Thanks Timothy for your short answer, I guess I have to be a bit more
specific!
Actually I'm interested in the distributed FS rather than in the
Map/Reduce features. Did the HDFS change very much since it has been
moved out of the nutch project?As far as I can tell the version of
hadoop is a very very early one but this hasn't been developed from
the scratch right?
I can remember that nutch has been around for a while and nutch does
make use of HDFS as well.
Is there anybody around who runs hadoop in a production env. at all?
Yes, there are. :) It works ...but we had quite some problems and had to
maintain our own patches to get away with it. It still feels quite rough
around the edges.
Timothy talked about "major bugs" still coming up, so are they rather
related to new features or also to the DFS? (I don't need details
don't worry)
Also DFS! ...we had a e.g. a StackOverflow Exception just because we had
too many files in one directory. But in general it seems OK.

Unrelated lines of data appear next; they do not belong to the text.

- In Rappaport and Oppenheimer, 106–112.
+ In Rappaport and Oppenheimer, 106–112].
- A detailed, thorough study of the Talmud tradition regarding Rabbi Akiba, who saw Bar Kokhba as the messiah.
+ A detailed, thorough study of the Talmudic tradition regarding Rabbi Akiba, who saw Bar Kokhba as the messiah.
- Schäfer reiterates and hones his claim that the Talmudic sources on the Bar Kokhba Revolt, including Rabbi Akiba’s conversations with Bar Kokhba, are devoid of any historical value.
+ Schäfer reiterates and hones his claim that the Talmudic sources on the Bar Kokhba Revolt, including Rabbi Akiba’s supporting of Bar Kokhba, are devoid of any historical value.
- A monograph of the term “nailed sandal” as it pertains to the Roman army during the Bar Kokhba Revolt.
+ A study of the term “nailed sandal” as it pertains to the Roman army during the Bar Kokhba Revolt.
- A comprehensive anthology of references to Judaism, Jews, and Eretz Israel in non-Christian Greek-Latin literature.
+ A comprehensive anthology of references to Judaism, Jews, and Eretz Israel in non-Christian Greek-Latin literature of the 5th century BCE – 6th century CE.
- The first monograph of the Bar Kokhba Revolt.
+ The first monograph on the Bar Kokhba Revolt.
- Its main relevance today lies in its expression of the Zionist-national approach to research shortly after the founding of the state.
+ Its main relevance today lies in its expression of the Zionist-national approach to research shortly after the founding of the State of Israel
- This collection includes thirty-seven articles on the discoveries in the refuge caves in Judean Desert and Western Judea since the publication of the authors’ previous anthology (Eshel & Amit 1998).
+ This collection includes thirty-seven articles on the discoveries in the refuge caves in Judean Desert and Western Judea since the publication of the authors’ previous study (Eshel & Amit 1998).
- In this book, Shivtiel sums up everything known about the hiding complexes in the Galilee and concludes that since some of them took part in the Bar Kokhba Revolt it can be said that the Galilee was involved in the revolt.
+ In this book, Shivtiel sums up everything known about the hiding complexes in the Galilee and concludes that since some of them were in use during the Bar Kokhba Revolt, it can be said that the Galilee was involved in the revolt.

What I need to know is if it is worth to use HDFS to build a prototype
and a proof of concept for an upcoming project. If we can not use it
due to it's early dev. state it's ok but we could save heaps of time
with some information or recommendations.
I found the setup and the script to run it quite painful for a real
production environment. We now have proper init.d scripts and all
packaged up nicely as debian packages. So installation became a one-
liner.
Hope we can contribute that back soon ...but atm not much time for that.
As of now we are running 10.1 + patches.
HTH
cheers
--
Torsten